That's What Friends Are For

by Mookie



Category: Gundam Wing
Genre: Duo swears a lot, M/M, Originally Posted on LiveJournal, Prompt Fic, Yet another I forgot I wrote this fic, like forever ago, takes place post series
Language: English
Status: Completed
Published: 2020-09-19
Updated: 2020-09-19
Packaged: 2021-03-08 03:53:51
Rating: Mature
Warnings: No Archive Warnings Apply
Chapters: 1
Words: 2,569
Publisher: archiveofourown.org
Story URL: https://archiveofourown.org/works/26549296
Author URL: https://archiveofourown.org/users/Mookie/pseuds/Mookie
Summary: It should have been discouraging to Heero, clumsily trying to figure out the unwritten rules of their relationship.

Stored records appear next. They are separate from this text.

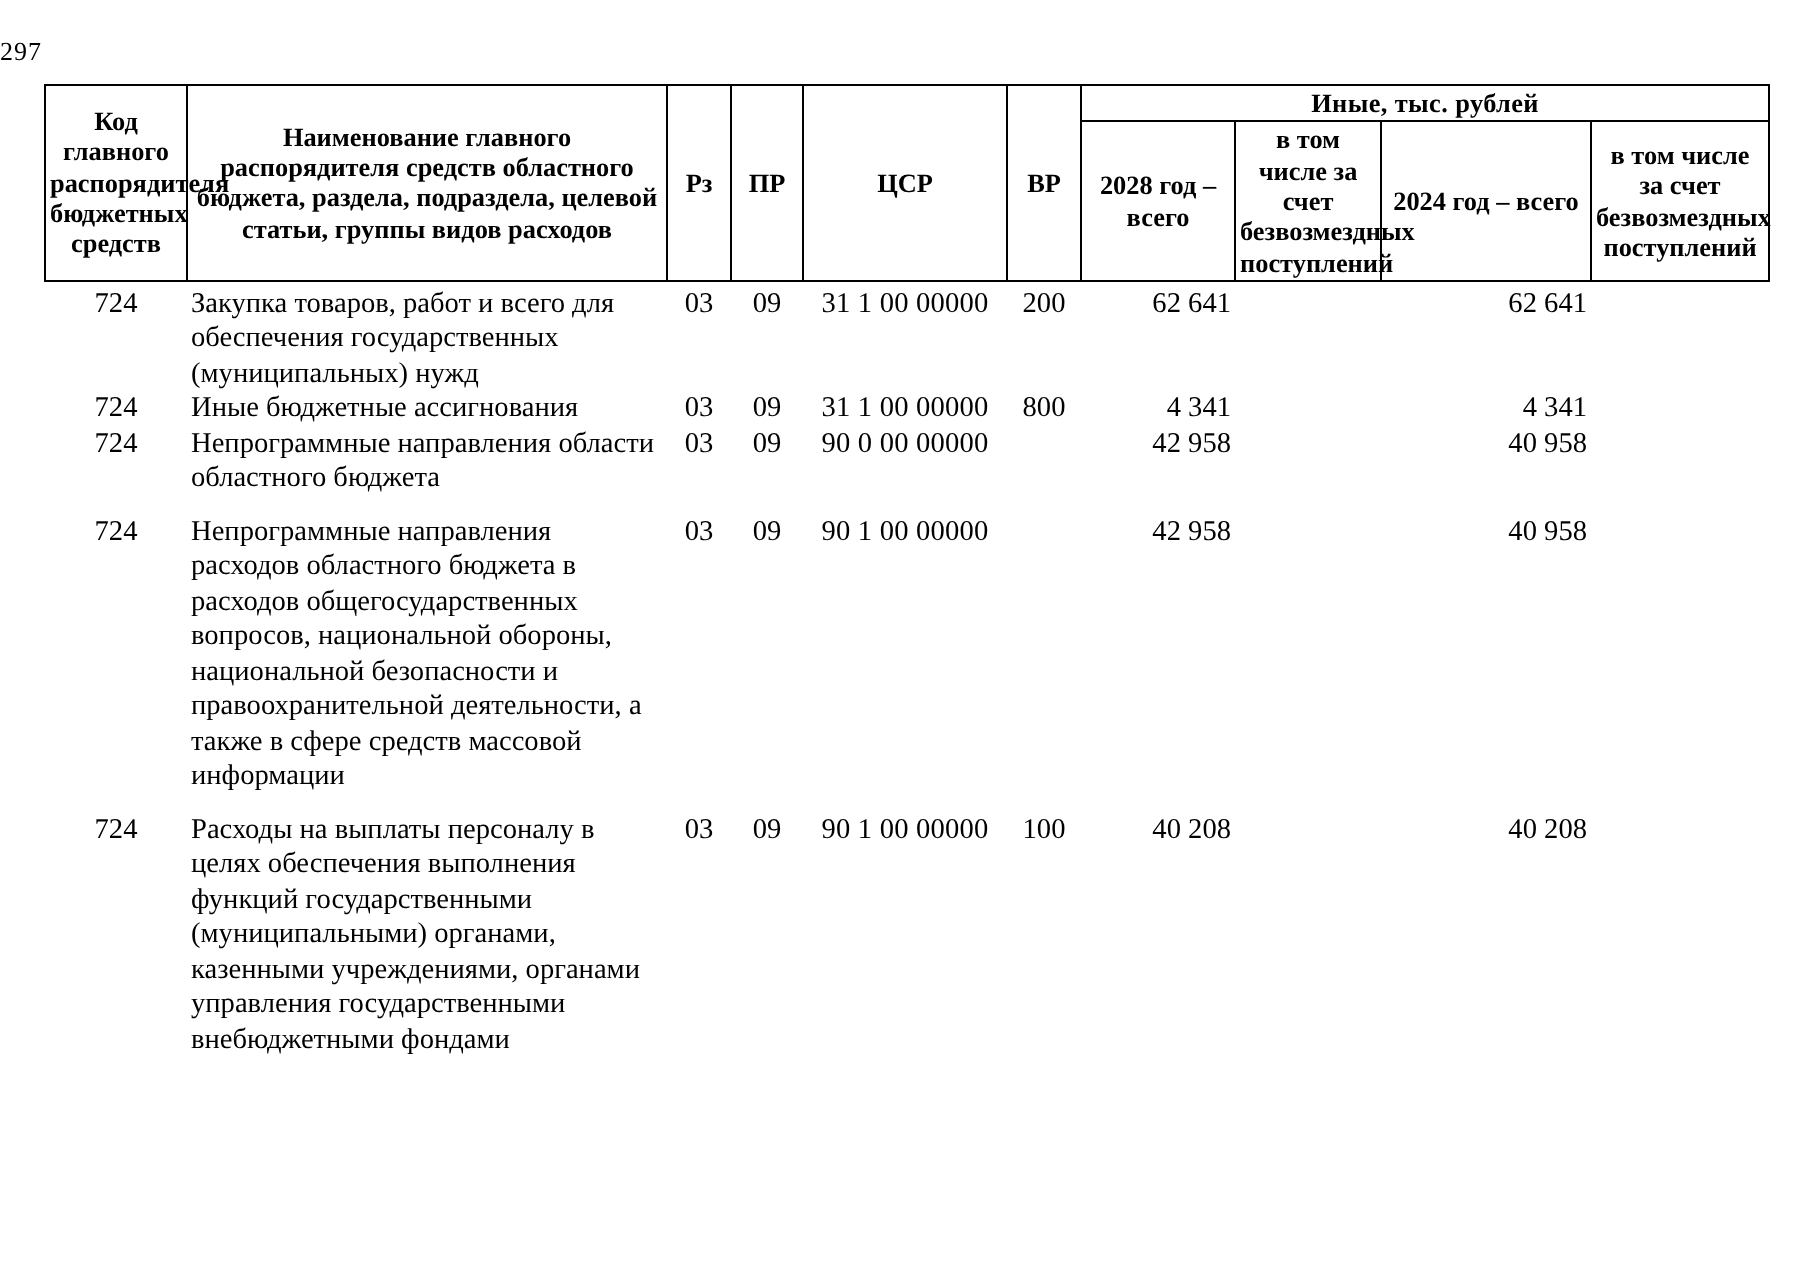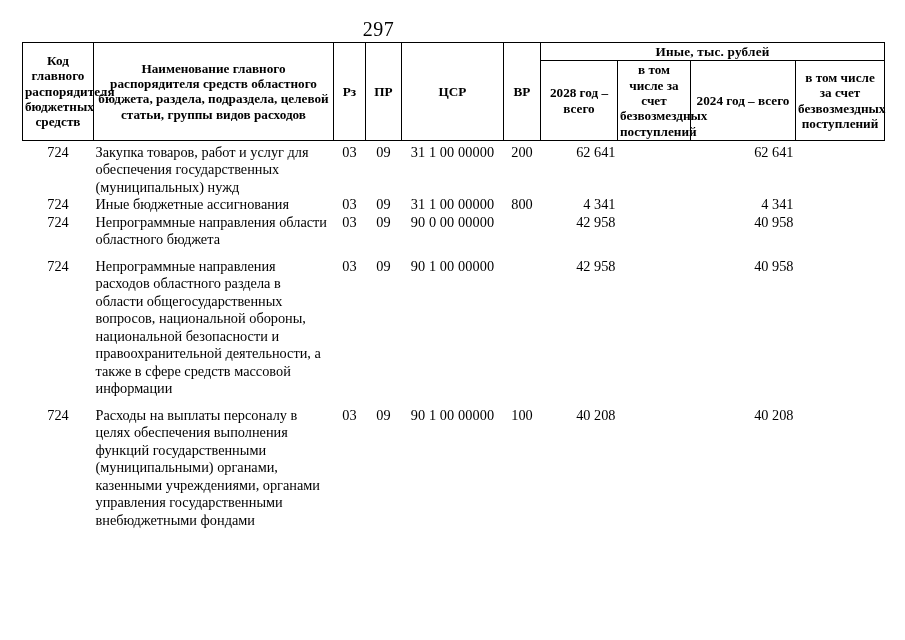"297" #page-number { font-size: 20px -> 13px; text-align: center -> left }
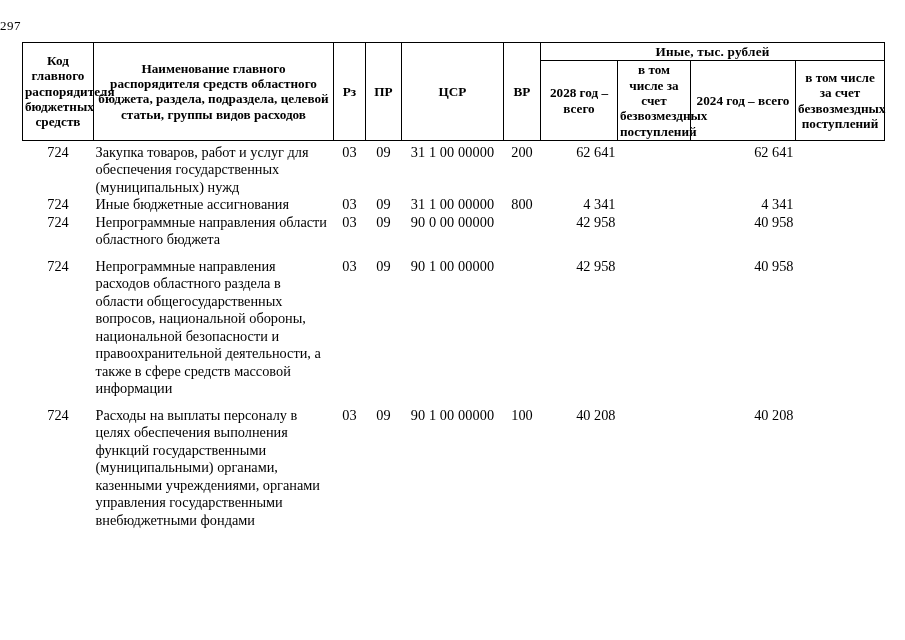"Закупка товаров, работ и услуг" td.c-name { text: услуг -> всего }
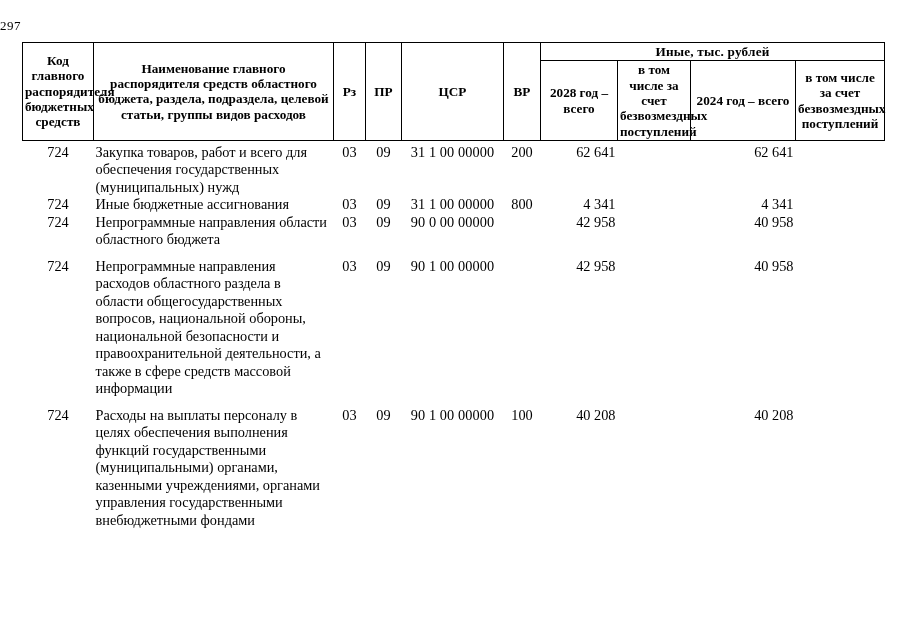"Непрограммные направления расходов" td.c-name { text: раздела в области -> бюджета в расходов }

He wasn't surprised that he enjoyed the sex; J had given him a rather explicit the-birds-and-the-bees talk during the war. The gist of it was that Heero shouldn't be surprised if he felt any urges "down there"; that there was a time and place to act on them; and that that time was not during Operation Meteor.Meanwhile, Duo stared at the empty window frame, where a pane of glass used to be, and his shoulders slumped. "Fuck," he said again, but there was only so much that a good cussing could help. Speaking of help, where the fuck was Heero? It figured that his quasi-pseudo-lover picked today to take him literally when he said he didn't need any help. The man was fucking perfect; he didn't even need glasses to read. Heero only wore them because he felt the amber lenses protected his eyesight from the nonexistent glare of his e-book.Of course the stupid ass had to look as sexy as fuck wearing them, too.
Relationships: Duo Maxwell/Heero Yuy
Comments: 1
Kudos: 26





	That's What Friends Are For

**Author's Note:**

> Another old GW fic from when I was still active in the fandom, back when lots of people were still active in the fandom, using the prompt "I got your back."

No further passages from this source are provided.